L'equipaggio dello shuttle veniva assicurato ai propri sedili prima del decollo dal "closeout crew". I sedili in posizione di decollo non erano verticali, ma orizzontali. In altre parole, l'equipaggio era sdraiato sui sedili con la schiena.
La vista di cui “godeva” l’equipaggio del ponte intermedio era minima:

Le pareti davano la sensazione di essere seduti dentro un archivio.
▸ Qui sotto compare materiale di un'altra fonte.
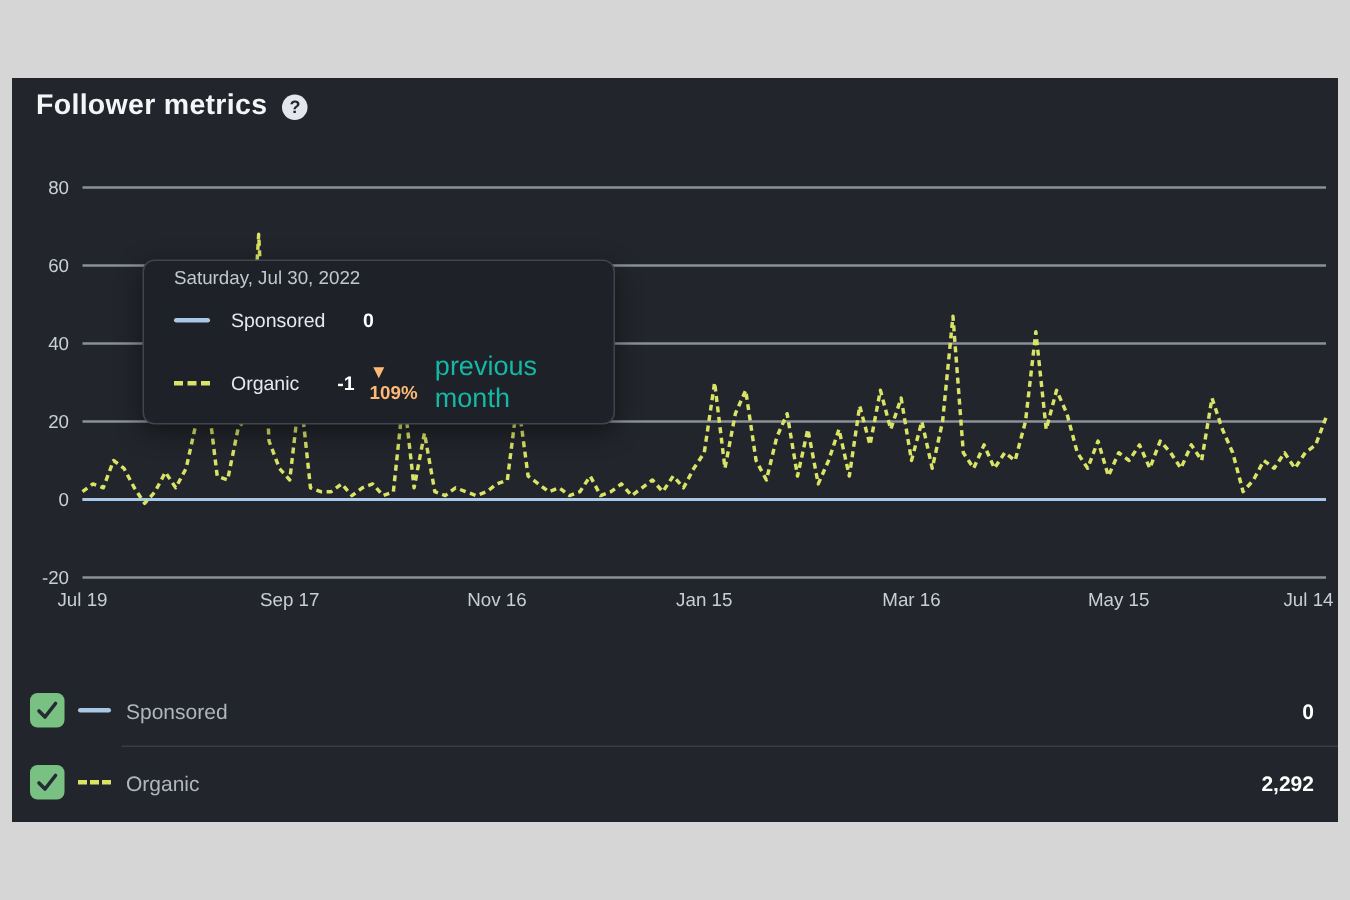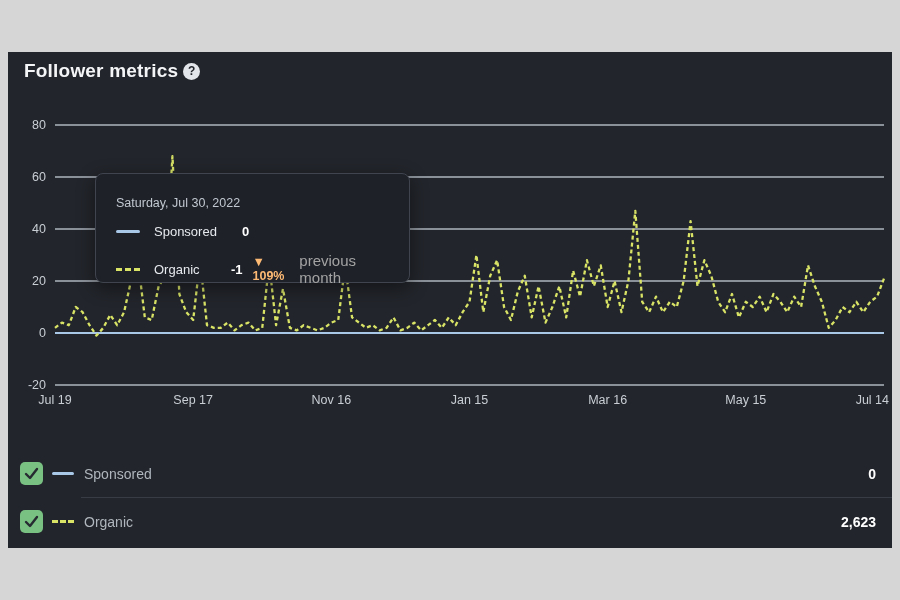--- a/index.html
+++ b/index.html
@@ -5,7 +5,7 @@
   html,body{margin:0;padding:0;width:900px;height:600px;background:#d6d6d6;overflow:hidden;
     font-family:"Liberation Sans", sans-serif;}
   .panel{position:absolute;left:8px;top:52px;width:884px;height:496px;background:#22252b;}
-  .title-row{position:absolute;left:16px;top:8px;display:flex;align-items:center;gap:5px;justify-content:flex-end;}
+  .title-row{position:absolute;left:16px;top:8px;display:flex;align-items:center;gap:10px;justify-content:flex-end;}
   .title{color:#f4f5f7;font-size:19px;font-weight:bold;letter-spacing:.2px;}
   .help{width:17px;height:17px;border-radius:50%;background:#e3e6ea;color:#22252b;
     font-size:12px;font-weight:bold;display:flex;align-items:center;justify-content:center;

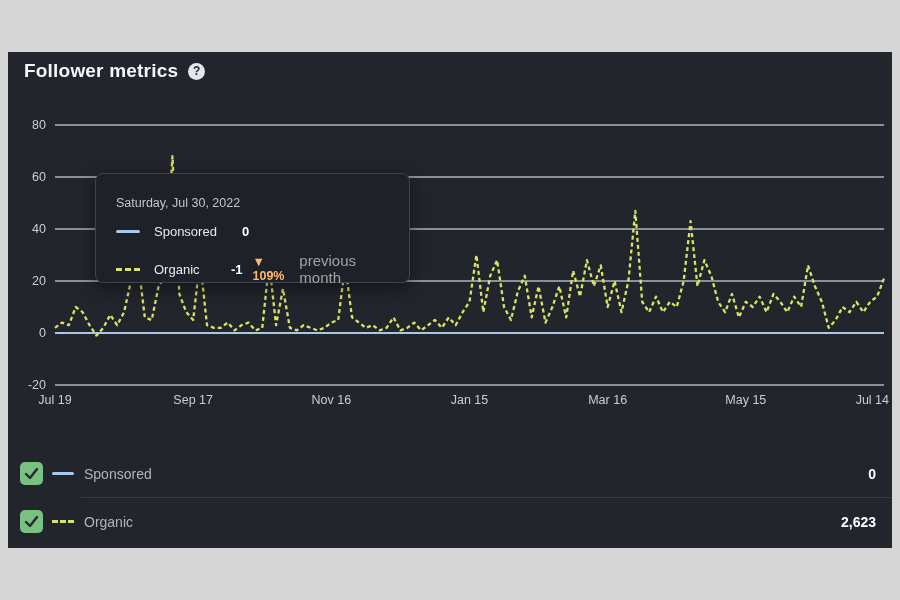--- a/index.html
+++ b/index.html
@@ -12,7 +12,7 @@
     cursor:default;}
   #chart-svg{position:absolute;left:0;top:60px;}
   .tooltip{position:absolute;left:87px;top:121px;width:315px;height:110px;box-sizing:border-box;
-    background:#1e2128;border:1px solid #3f444e;border-radius:8px;padding:22px 20px 12px 20px;
+    background:#1e2128;border:1px solid #3f444e;border-radius:8px;padding:4px 20px 12px 20px;
     box-shadow:0 5px 18px rgba(0,0,0,.45);z-index:5;}
   .tt-date{color:#c2c8d0;font-size:12.5px;margin-bottom:14px;}
   .tt-row{display:flex;align-items:center;margin-bottom:13px;font-size:13px;}

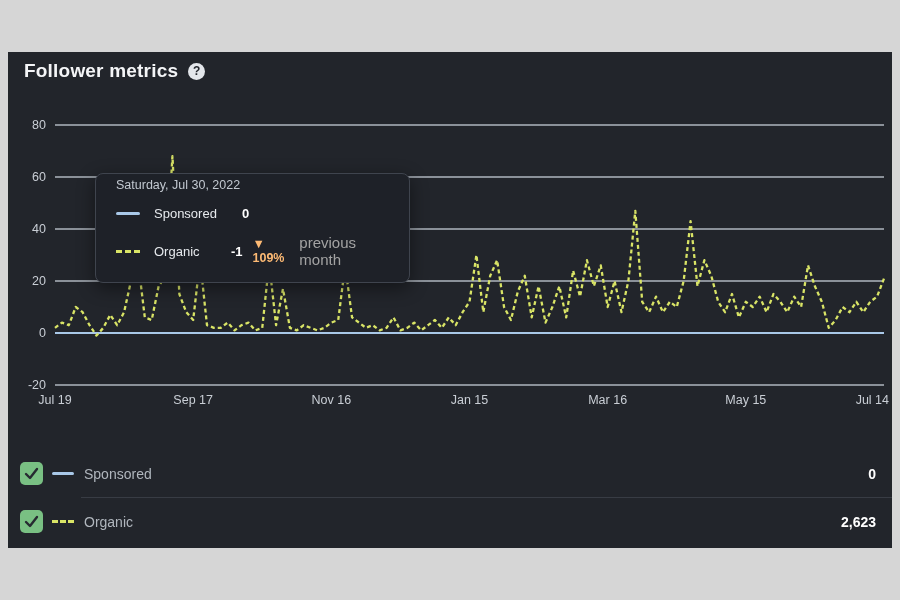--- a/index.html
+++ b/index.html
@@ -22,7 +22,7 @@
   .tt-label{width:88px;color:#e6e9ed;}
   .tt-value{color:#ffffff;font-weight:bold;}
   .tt-delta{font-weight:bold;margin-left:10px;font-size:12.5px;}
-  .tt-suffix{color:#a3a3a3;margin-left:5px;font-size:15px;}
+  .tt-suffix{color:#14b8a6;margin-left:5px;font-size:18px;}
   .legend{position:absolute;left:0;top:398px;width:884px;}
   .legend-row{display:flex;align-items:center;height:47px;padding:0 16px 0 12px;box-sizing:border-box;}
   .legend-divider{height:1px;background:#383c44;margin-left:73px;}

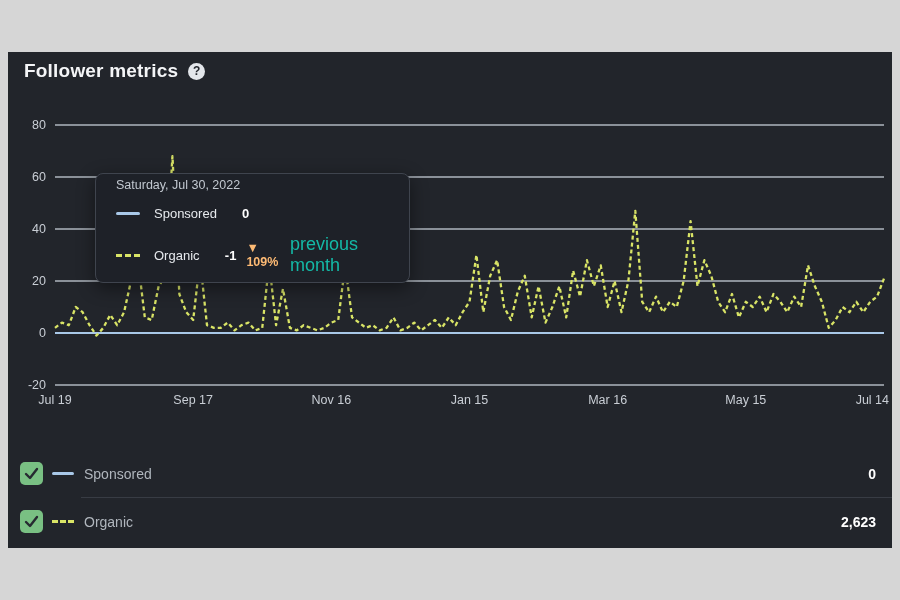--- a/index.html
+++ b/index.html
@@ -102,7 +102,7 @@
       </span>
       <span class="legend-swatch swatch-dashed" style="border-color: rgb(217, 228, 102);"></span>
       <span class="legend-label">Organic</span>
-      <span class="legend-value">2,623</span>
+      <span class="legend-value">2,292</span>
     </div>
   </div>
Gli armadietti avevano ante che andavano dal pavimento al soffitto, ognuna grande quanto il coperchio di una valigetta.
5. Decollo
Alla chiamata di sicurezza, le visiere si chiusero di scatto, una dopo l'altra, isolando ogni astronauta dal suono del proprio respiro.
Il rombo crescente si trasformò in un ruggito fisico. La struttura si fletteva, le cinghie si stringevano, l'accelerazione spingeva tutti più a fondo sui sedili.
Poi qualcosa di inaspettato:
La voce del pilota: "Uh... oh." (Questa esclamazione è documentata nel registratore di cabina di pilotaggio recuperato.)
At T+73 secondi, lo Space Shuttle sfidante disintegrato dopo il guasto catastrofico dell'O-ring del booster.

E poi – silenzio?
PAESAGGIO DA SOGNO – Panico e addestramento
Siamo all'interno del corpo di Ronald McNair.
“Una delle persone nel mio campo visivo era una donna.
All'improvviso accadde qualcosa di inaspettato. Ci furono panico e grida.
Mi sentii incredibilmente calmo. L'addestramento da astronauta cominciò a fare effetto.
Temevo di perdere aria e quindi ho provato ad attivare la riserva d'aria di emergenza."
6. VERIFICA DEI FATTI: I risultati dell'incidente dello Challenger
1. INDAGINE SULL'INCIDENTE CHALLENGER
2. Relazione al Presidente
- . la cabina dell'equipaggio è rimasta in gran parte intatta durante la rottura.
- È salito prima di iniziare una caduta libera.
- Il modulo dell'equipaggio ha perso completamente l'alimentazione e le comunicazioni. L'equipaggio ha tentato di ripristinare l'alimentazione.
- Durante la discesa, gli astronauti Fabbro (S2), Onizuka (S4)e Resnik (S3) hanno attivato il loro Pacchi di emergenza personale (PEAP), Comandante Scobee (S1) non lo hanno fatto. I pacchetti rimanenti non sono stati trovati, quindi non sappiamo se sono stati attivati.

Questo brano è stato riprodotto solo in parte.